## Problem details
A faithful copy is needed of the lines below from the one with "color: #ef4444 ->" up to and including the one with "way you design"; set it down with no pictures and no other lines.

## Data for this exercise
*****

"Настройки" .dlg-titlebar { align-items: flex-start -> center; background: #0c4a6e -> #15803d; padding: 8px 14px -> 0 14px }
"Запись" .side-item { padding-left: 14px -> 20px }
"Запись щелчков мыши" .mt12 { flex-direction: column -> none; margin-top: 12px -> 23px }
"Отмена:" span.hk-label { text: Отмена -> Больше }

*****

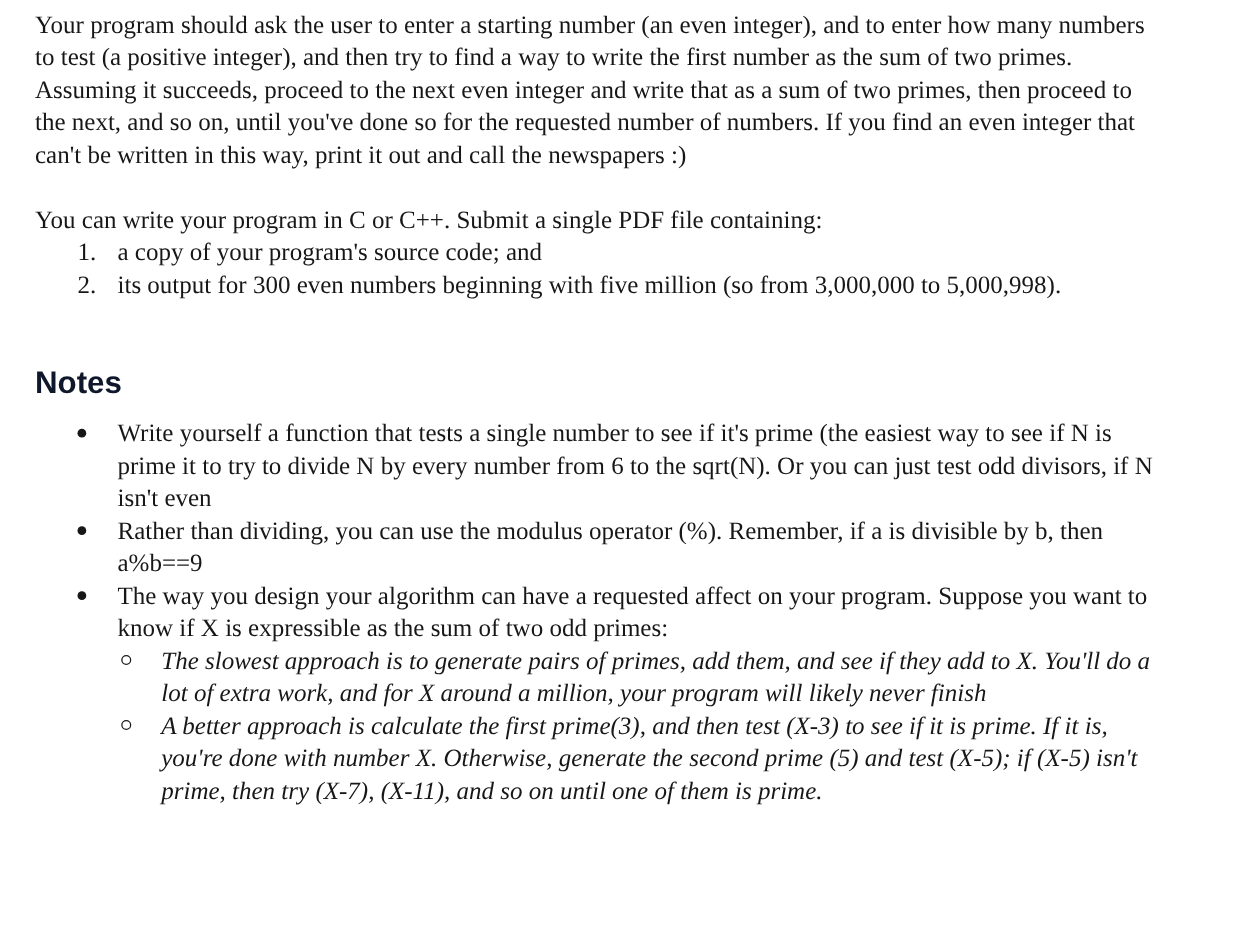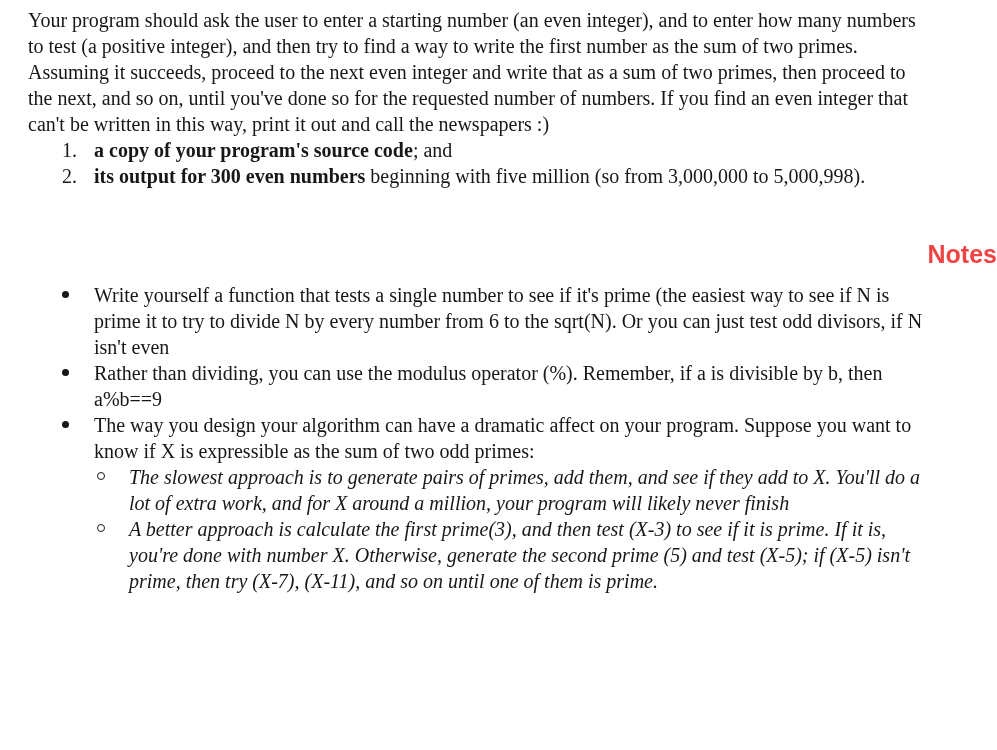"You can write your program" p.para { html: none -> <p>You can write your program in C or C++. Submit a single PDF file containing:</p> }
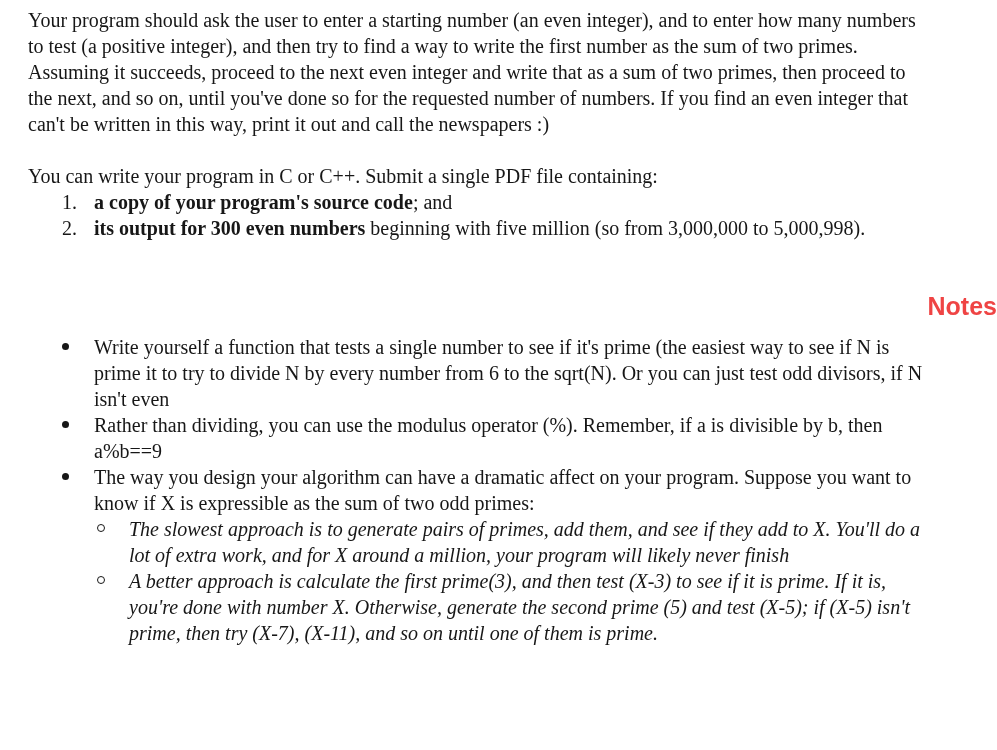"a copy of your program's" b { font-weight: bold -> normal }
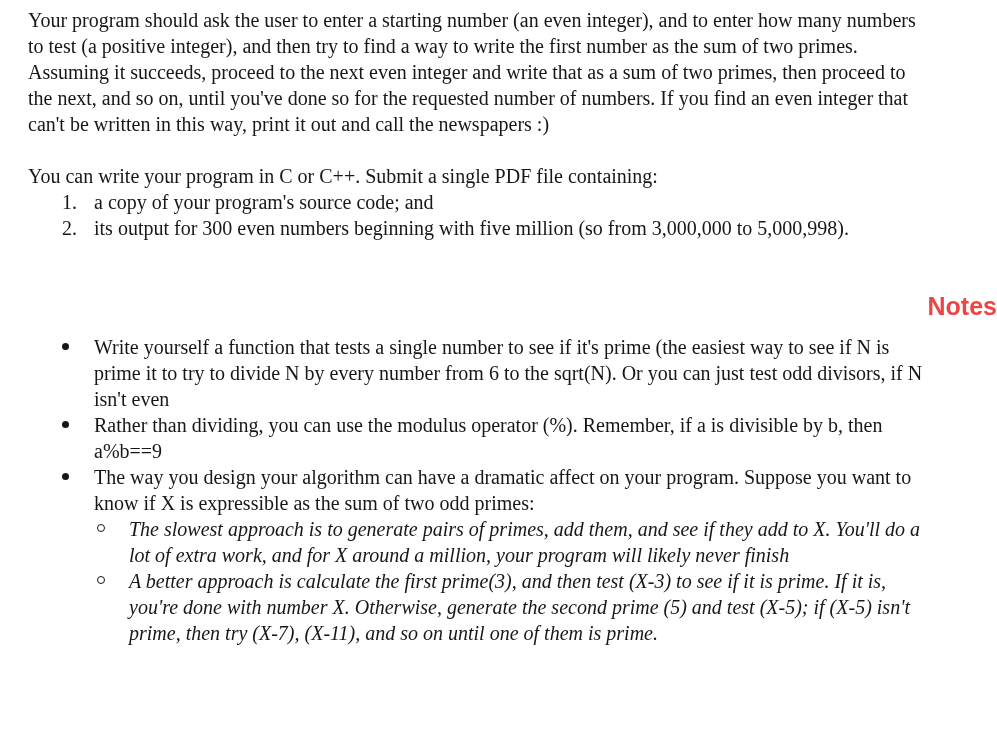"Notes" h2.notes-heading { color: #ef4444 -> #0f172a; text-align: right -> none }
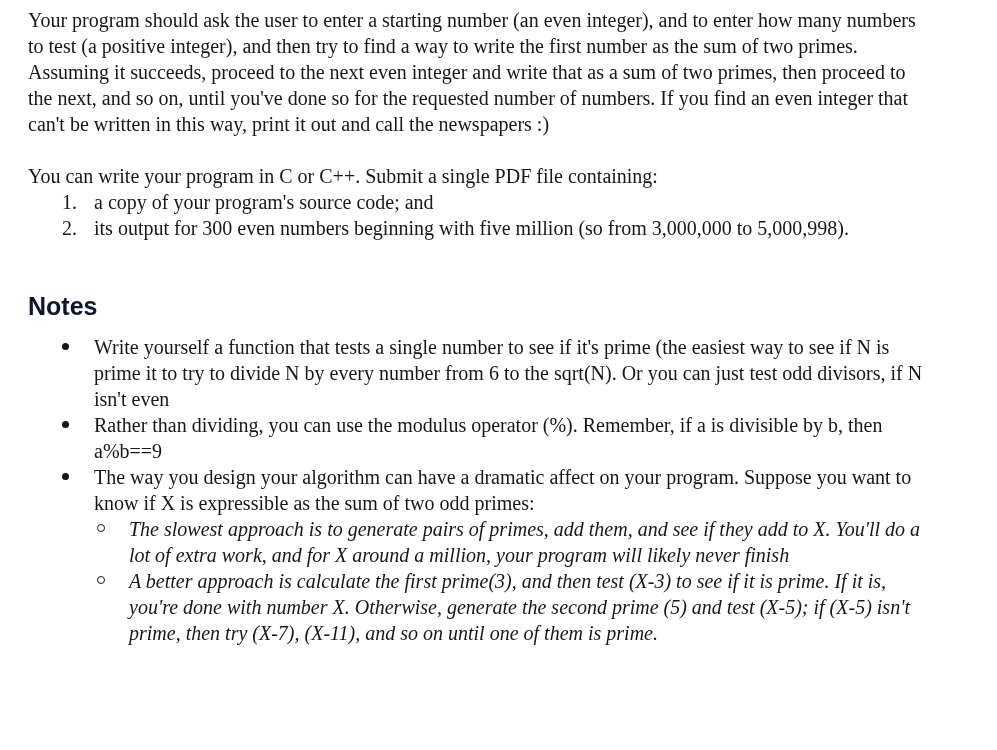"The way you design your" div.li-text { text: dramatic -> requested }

*****

## Exercise solution
"Notes" h2.notes-heading { color: #ef4444 -> #0f172a; text-align: right -> none }
"The way you design your" div.li-text { text: dramatic -> requested }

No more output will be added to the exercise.